Corey was nonetheless charged with assault and made to endure the process of the Calgary Courts. The Crown Prosecutor’s Office refused to drop the assault charges and rather used the false charge in order to maneuver Corey into a plea bargain that saw him agree to take anger management classes. The discharge meant that there would be no criminal record, yet still being portrayed by the press as having one. When Corey returned home from court that day to tell the family the outcome of the court proceedings, they all broke out into laughter because Corey was so rarely brought to the boiling point of those the anger management classes are meant to target.

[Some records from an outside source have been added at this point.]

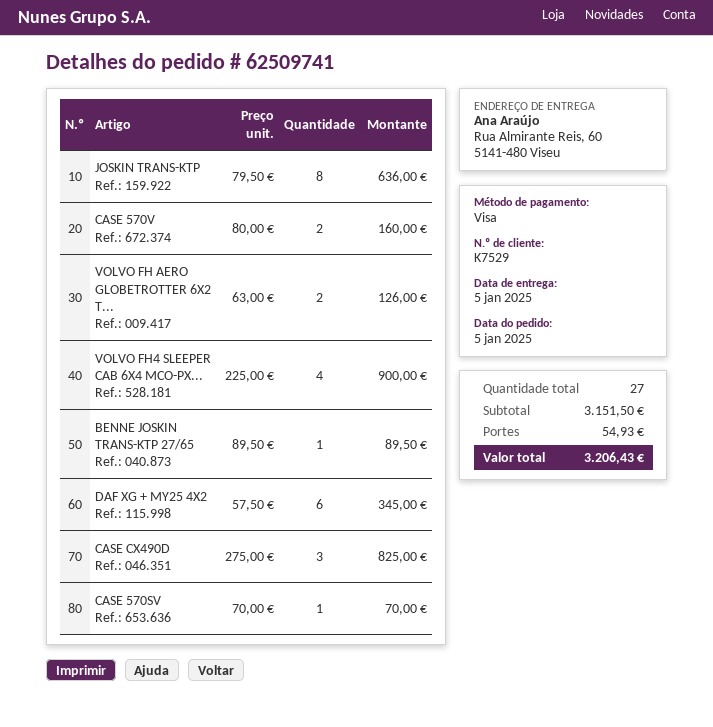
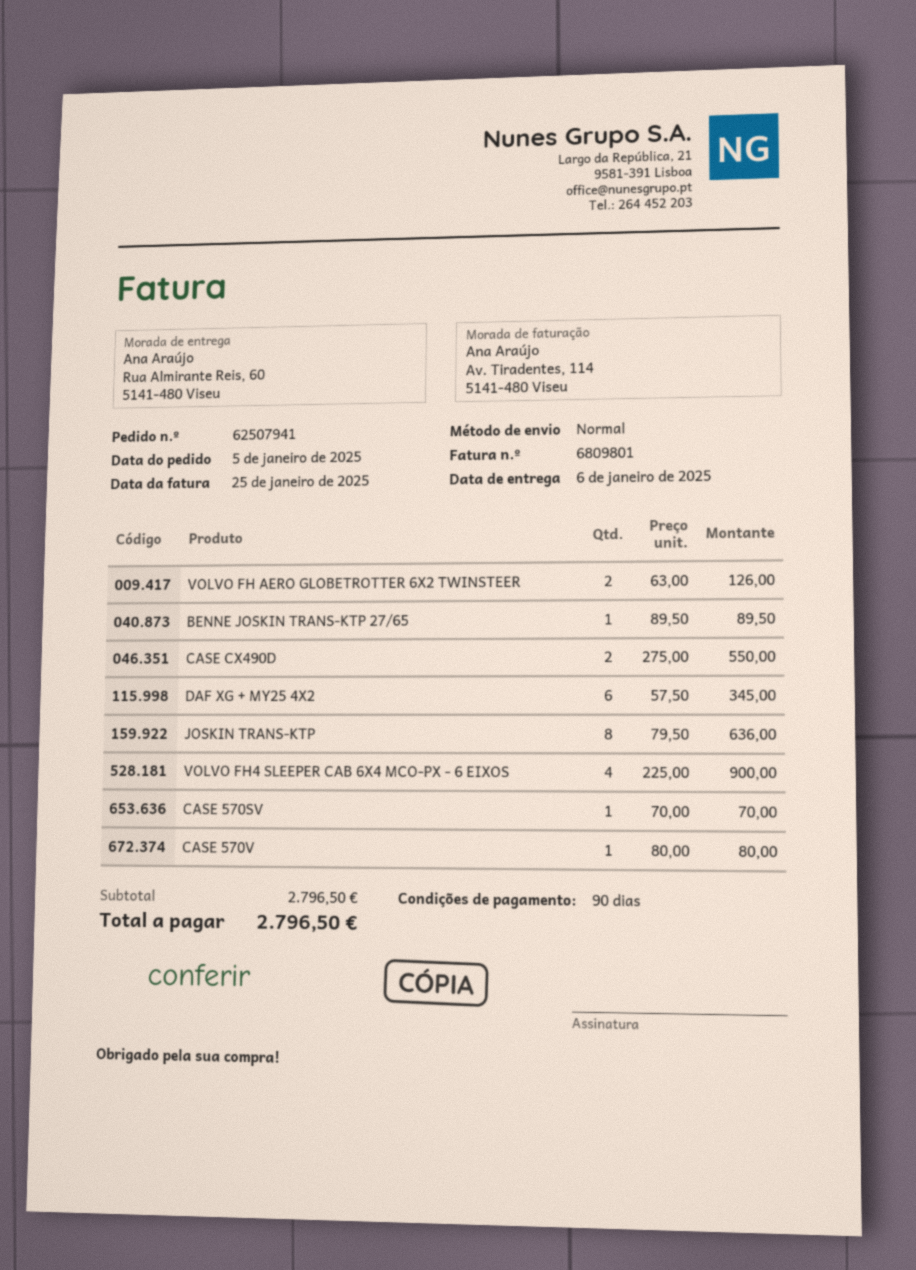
order number: 62509741 -> 62507941
delivery date: 2025-01-05 -> 2025-01-06
CASE 570V: 2 x 80.00 = 160.00 -> 1 x 80.00 = 80.00
CASE CX490D: 3 x 275.00 = 825.00 -> 2 x 275.00 = 550.00
subtotal: 3151.50 -> 2796.50
shipping: 54.93 -> none
total: 3206.43 -> 2796.50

Because of the tasering, Corey also lodged a complaint with Professional Standards against the two officers.  He also began proceedings with a Calgary lawyer, who warned Corey that the police had “goon squads” that went around harassing people who lodged complaints against the police.

just US vs. just THEM

This seems to be common knowledge here in Calgary and fear allows these incidents to continue without opposition.

Corey’s family wants everyone to know that Corey was a hardworking family man, who held a steady job. He had a university education, but drove a delivery truck for a grocery chain, which paid the bills and supported his family. Corey is said to have “provided for his family and never left any of them wanting for anything.” The family all smiled as they remembered his proclivity for barbecues and feeding everyone who came to them. He also cared for other members of his family, like his brother Kenny, who while living in Toronto suffered a stroke. It was Corey who gave him a place to live after he was medically released from hospital care. Everyone in the family helped to care for Kenny, who needed to walk with a cane and was progressing in his speech. Everyone, who met Corey, liked him. Everyone but the two police officers who tasered Corey and on June 10, 2011 returned to his home within minutes of the 911 call being placed. This time, family members witnessed the two police officers approach with their guns drawn, a contradiction to police reports that their guns were not drawn before they kicked the door open. Neither officer uttered any warning to Corey. Scared, Corey’s neice, (who was terrified at the sight of the approaching gunmen) quickly shut and locked the front door to Corey’s home.  Within short moments the officers had kicked in the front door and found Corey standing in his kitchen – stunned with a sandwich knife in his hand. A sandwich knife by the way, that had a broken hilt and would have made a lousy weapon to attack anyone with, let alone an armed police officer. The family says that Corey would never have used this sandwich knife or anything else as a weapon – he had never in the past – and simply did not have it in him. It remains obvious that 40-year-old Corey Peeace did not stand a chance. The door flew open, bang, bang, bang, bang and Corey was lying on the floor, dying in a growing pool of his own blood. Neither in police reports to the media, nor in statements from the family, was Corey warned to “put his weapon” down, which contrasts greatly from appropriate police procedure. Everyone deserves that chance.

“volatile and dangerous”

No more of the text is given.